Last year, it published the results of a nine-patient pilot study for implementing whole-genome and transcriptome sequencing for patients with rare and/or advanced cancer.
Establishing utility in rare cancers makes sense as a first step, said Demeure, since these cancers have few treatment options. Even if sequencing identifies an off-label treatment or clinical trial, the case can be made to the insurance company that either the oncologist can "treat the patient with a drug that we have no idea it works," or can "treat the patient with this [off-label] drug, which at least has a chance of working because the therapeutic target is there," he said.

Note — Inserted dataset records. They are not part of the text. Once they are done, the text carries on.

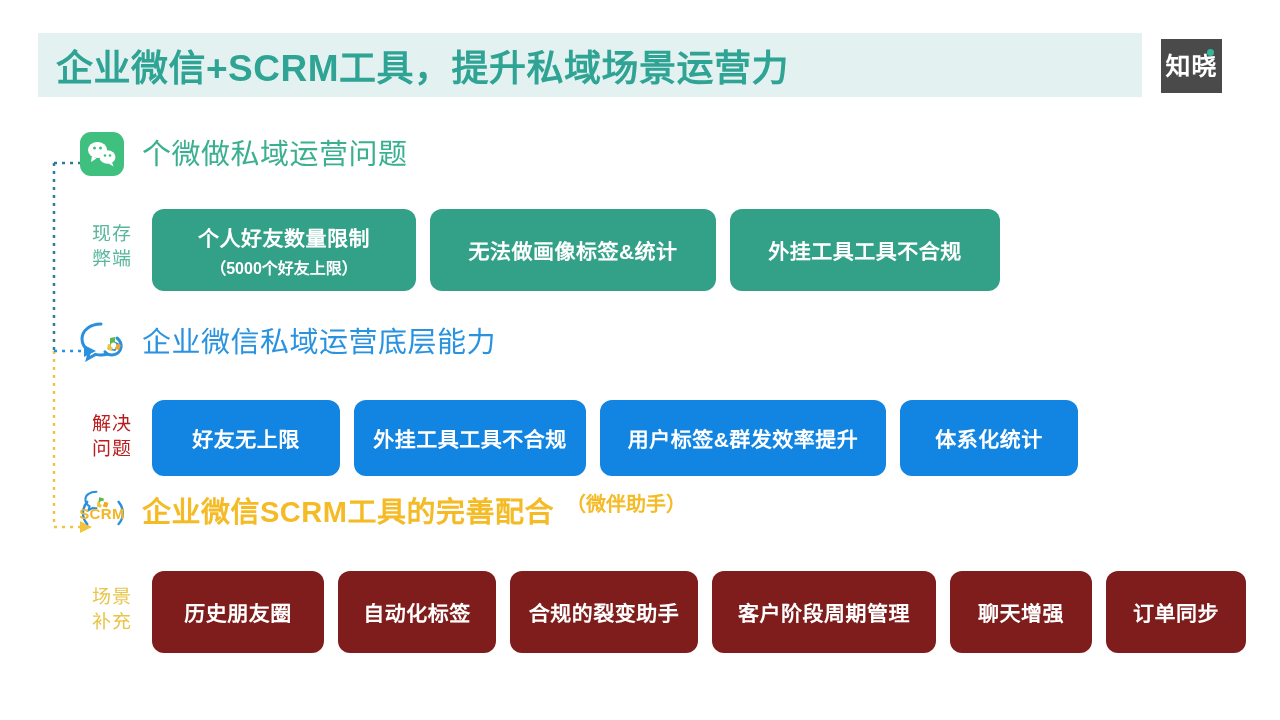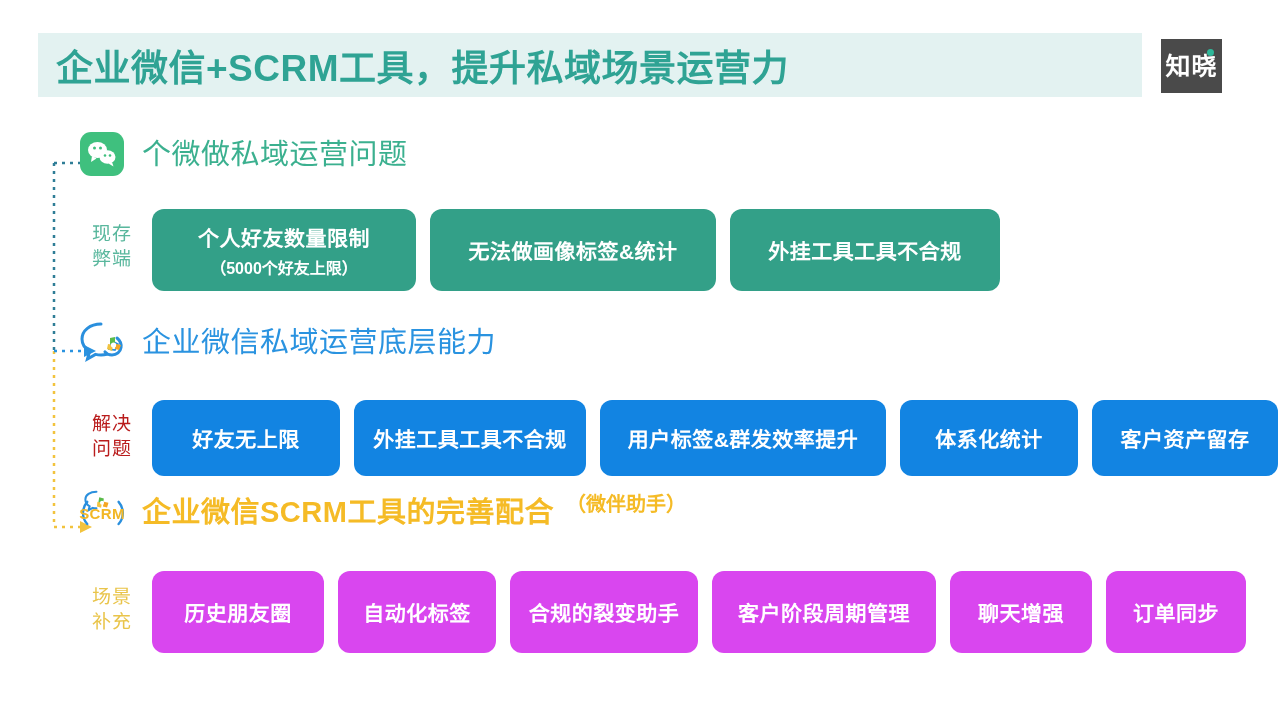"客户资产留存" div.card { html: <div> <span>客户资产留存</span> </div> -> none }
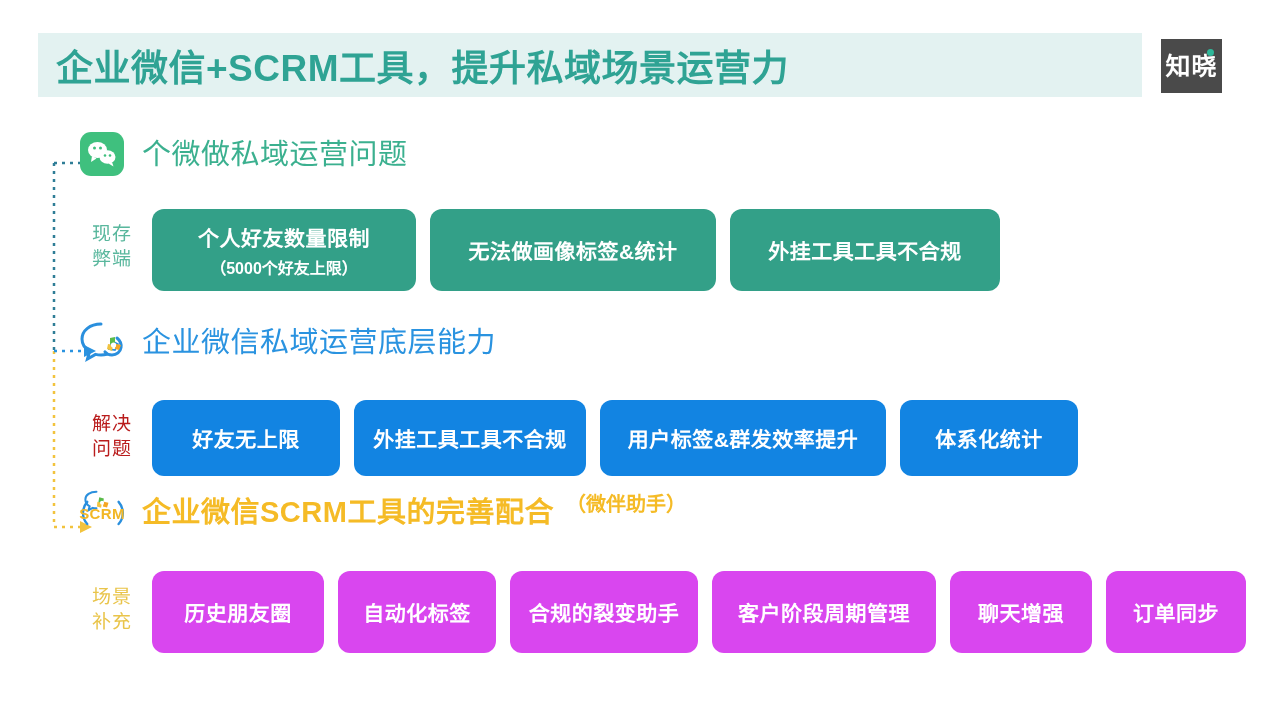"历史朋友圈" .card.yellow { background: #d946ef -> #7f1d1d }
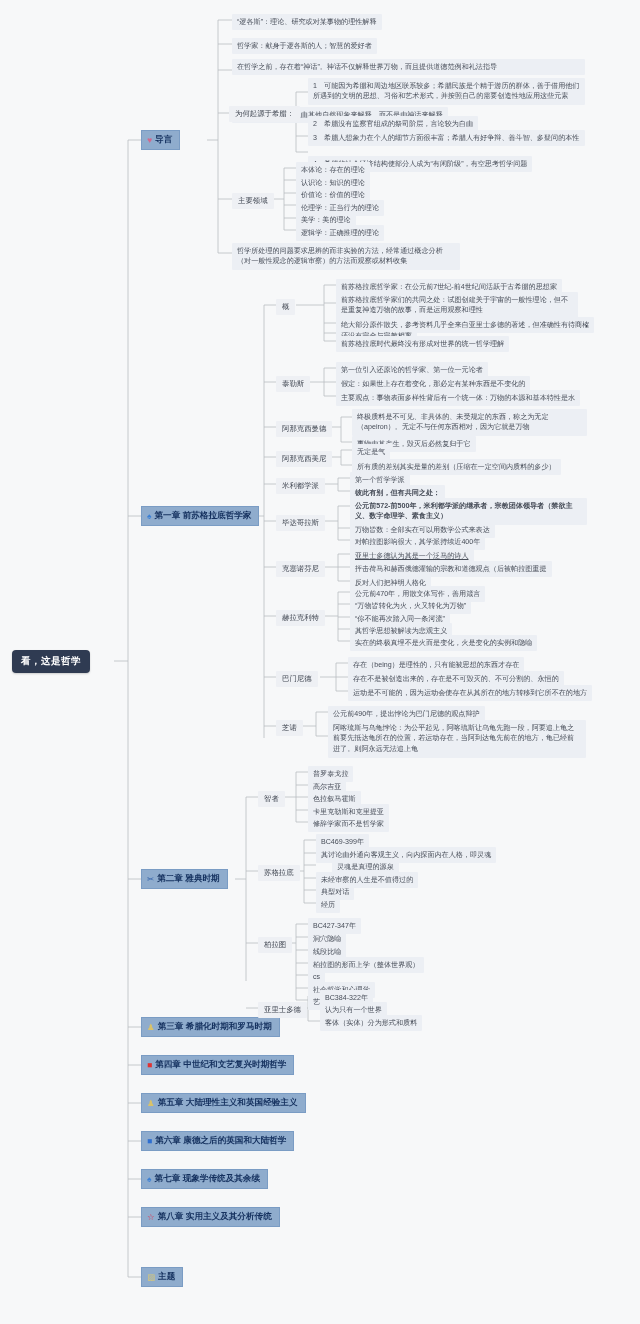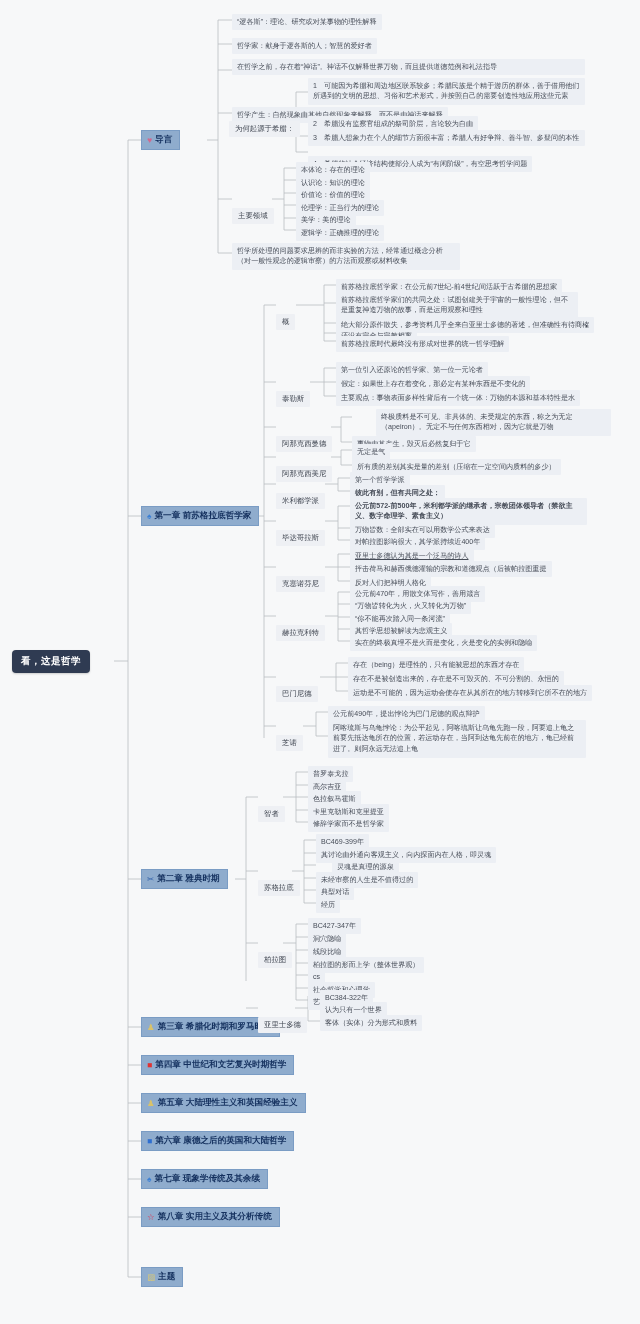"为何起源于希腊：" .l2 { margin-top: 15px -> none }
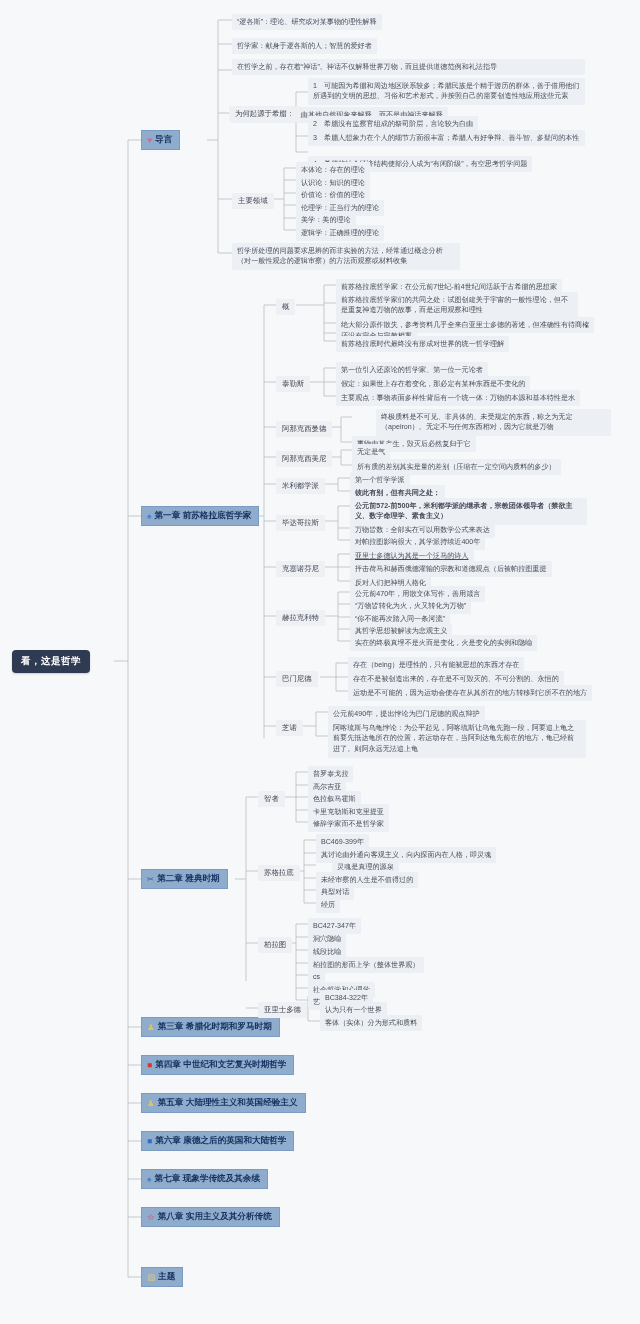"终极质料是不可见、非具体的、未受规定的东西，称之为无定（apeiron）。无定不" div.node { margin-left: 24px -> none }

Nevertheless, Demeure cautioned that the presence of a therapeutic target does not guarantee the respective drug will work. For instance, he said, in the case crizotinib, even in patients that are ALK+, it is effective in about 70 percent patients, meaning that for 30 percent of patients, even though they have the drug target, it is still ineffective.
Moving forward, Demeure thinks it will be important to study patients that have these markers but still do not respond to the drug.
Additionally, he said that since finding the ALK-EML4 fusion in his patient with thyroid cancer, he has heard anecdotal evidence that other researchers have also found the same mutation in other patients with thyroid cancer. "It may be a low-frequency recurring event," he said, that could open up a new treatment avenue, although he stressed that studies would have to be done to see whether the fusion was in fact recurrent and whether crizotinib would be effective in these patients.